Top of Records shown

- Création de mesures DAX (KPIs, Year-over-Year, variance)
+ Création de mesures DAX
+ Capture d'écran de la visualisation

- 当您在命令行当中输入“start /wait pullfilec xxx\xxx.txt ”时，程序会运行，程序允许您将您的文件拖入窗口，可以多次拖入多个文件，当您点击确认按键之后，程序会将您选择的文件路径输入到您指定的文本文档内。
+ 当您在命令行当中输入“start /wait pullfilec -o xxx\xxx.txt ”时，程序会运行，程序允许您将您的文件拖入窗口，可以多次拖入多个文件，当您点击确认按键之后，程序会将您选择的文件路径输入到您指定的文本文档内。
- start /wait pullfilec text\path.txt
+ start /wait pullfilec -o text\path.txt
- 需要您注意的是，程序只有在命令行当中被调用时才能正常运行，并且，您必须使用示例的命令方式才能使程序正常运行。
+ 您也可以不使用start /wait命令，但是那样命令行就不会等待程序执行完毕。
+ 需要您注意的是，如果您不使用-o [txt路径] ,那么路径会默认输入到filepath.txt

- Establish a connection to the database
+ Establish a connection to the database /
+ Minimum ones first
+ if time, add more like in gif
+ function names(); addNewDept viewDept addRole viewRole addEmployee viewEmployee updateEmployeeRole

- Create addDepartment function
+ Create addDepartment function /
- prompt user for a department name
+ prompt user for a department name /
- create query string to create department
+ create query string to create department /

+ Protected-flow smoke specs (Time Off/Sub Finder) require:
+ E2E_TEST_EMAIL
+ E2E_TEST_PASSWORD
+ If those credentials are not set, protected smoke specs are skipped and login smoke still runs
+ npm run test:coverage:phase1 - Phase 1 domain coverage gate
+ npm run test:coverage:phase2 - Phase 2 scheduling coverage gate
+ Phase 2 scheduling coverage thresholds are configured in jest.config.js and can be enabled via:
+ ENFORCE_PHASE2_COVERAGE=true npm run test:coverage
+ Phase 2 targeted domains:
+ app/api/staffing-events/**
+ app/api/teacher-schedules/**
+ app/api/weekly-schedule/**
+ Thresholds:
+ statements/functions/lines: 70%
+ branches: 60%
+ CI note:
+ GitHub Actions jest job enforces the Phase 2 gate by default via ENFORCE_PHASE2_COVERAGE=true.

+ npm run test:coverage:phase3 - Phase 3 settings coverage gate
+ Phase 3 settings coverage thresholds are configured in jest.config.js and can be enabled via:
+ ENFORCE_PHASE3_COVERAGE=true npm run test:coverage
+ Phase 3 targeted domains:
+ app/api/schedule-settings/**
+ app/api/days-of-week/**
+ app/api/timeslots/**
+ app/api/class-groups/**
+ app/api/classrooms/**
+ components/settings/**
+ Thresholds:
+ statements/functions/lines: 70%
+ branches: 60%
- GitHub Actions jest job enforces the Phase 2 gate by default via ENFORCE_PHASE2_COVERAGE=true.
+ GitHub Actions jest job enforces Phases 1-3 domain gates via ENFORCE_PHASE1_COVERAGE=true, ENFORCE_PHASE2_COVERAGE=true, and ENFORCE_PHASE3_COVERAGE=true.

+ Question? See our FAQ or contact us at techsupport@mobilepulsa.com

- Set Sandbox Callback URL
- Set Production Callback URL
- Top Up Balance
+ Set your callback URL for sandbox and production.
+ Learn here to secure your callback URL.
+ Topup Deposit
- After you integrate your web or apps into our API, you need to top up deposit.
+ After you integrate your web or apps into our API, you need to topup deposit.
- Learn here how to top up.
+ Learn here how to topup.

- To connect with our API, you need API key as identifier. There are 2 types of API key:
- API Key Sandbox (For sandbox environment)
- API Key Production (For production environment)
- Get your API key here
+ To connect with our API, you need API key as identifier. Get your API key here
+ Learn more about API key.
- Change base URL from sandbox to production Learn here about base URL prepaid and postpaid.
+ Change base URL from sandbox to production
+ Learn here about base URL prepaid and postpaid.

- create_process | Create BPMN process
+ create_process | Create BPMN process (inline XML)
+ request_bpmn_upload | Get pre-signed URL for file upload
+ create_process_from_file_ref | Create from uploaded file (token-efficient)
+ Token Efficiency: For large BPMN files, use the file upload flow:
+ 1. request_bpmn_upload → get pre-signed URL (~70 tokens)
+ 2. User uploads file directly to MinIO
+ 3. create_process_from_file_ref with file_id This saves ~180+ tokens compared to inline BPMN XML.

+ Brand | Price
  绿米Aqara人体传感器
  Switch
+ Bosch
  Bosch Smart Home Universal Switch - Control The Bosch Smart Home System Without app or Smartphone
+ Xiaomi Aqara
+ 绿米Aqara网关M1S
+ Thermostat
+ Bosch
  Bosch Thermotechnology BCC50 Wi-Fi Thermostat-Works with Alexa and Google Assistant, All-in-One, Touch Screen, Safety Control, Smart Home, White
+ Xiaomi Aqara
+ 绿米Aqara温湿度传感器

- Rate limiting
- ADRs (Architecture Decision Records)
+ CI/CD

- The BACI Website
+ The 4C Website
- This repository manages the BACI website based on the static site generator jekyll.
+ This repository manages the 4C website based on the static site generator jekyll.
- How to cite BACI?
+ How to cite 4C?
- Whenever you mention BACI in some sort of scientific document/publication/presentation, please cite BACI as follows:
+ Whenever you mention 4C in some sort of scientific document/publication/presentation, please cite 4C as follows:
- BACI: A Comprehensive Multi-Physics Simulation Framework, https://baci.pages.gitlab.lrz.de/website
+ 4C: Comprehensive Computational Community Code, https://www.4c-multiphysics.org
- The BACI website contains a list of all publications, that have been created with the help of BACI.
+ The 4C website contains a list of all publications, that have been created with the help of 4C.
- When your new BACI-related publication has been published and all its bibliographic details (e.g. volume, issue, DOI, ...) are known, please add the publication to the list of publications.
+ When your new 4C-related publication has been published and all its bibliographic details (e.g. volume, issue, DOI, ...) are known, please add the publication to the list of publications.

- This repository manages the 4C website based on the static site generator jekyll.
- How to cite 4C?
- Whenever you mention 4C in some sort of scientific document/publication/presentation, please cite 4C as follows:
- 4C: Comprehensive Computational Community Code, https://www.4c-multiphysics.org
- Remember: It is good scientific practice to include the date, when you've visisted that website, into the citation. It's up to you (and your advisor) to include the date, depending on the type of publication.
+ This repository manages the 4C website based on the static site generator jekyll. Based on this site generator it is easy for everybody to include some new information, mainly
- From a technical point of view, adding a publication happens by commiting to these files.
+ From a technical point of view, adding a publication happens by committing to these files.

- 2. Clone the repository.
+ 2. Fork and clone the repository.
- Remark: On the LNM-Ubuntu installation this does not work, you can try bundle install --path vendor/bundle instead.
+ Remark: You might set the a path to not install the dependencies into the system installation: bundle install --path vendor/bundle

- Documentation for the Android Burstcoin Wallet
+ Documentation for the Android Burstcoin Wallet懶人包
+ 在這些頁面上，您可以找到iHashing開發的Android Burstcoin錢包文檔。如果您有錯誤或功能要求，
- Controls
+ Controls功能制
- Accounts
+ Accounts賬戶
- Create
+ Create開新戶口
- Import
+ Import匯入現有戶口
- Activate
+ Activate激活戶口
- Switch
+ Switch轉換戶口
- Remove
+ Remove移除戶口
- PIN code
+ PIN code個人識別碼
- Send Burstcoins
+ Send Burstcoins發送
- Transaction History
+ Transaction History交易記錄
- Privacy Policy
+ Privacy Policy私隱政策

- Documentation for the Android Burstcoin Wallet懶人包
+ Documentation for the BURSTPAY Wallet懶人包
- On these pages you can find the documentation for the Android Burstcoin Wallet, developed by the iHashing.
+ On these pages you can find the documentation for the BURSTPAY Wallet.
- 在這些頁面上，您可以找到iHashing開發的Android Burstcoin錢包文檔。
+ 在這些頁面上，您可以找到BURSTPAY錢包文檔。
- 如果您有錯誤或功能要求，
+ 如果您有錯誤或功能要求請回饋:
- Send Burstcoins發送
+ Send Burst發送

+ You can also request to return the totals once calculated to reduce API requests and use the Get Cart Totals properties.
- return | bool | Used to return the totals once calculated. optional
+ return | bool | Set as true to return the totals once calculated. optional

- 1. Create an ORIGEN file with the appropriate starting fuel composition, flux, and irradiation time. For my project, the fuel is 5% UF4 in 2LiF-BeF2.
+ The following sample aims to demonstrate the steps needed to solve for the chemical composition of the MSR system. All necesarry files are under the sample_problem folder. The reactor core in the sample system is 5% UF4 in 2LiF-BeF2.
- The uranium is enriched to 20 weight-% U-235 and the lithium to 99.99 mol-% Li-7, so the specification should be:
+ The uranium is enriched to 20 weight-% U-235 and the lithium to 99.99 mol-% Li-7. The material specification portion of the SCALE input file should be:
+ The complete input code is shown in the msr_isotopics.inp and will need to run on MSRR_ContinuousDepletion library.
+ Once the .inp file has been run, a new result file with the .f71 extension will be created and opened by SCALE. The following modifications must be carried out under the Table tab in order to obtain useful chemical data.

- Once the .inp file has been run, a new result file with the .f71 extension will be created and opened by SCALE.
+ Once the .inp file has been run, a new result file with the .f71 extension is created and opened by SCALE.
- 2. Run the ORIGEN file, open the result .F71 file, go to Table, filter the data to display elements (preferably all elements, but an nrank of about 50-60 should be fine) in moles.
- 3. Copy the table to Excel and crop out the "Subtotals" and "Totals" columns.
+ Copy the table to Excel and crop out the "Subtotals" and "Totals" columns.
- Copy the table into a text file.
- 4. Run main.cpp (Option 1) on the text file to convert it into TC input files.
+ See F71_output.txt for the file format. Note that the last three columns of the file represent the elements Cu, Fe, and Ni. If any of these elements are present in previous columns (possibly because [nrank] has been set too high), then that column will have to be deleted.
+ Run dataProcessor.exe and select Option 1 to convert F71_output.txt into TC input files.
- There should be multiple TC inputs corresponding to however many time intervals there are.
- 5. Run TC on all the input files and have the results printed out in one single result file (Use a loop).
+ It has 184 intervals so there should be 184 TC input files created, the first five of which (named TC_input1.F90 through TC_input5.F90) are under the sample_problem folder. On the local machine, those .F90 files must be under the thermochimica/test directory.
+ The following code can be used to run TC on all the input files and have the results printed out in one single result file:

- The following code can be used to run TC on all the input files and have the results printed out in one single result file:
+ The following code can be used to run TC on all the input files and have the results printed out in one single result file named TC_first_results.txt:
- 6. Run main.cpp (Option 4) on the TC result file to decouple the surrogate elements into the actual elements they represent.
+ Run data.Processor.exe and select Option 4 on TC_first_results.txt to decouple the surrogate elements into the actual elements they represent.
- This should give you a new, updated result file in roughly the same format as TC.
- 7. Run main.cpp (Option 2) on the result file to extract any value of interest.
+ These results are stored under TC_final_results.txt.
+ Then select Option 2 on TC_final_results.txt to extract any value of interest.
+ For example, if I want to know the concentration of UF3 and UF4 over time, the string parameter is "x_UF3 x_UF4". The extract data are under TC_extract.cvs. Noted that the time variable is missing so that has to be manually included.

Bottom of Records shown

### Work to complete
Each line in the data that holds the string "volume" should be found and copied.

### Answer
- When your new BACI-related publication has been published and all its bibliographic details (e.g. volume, issue, DOI, ...) are known, please add the publication to the list of publications.
+ When your new 4C-related publication has been published and all its bibliographic details (e.g. volume, issue, DOI, ...) are known, please add the publication to the list of publications.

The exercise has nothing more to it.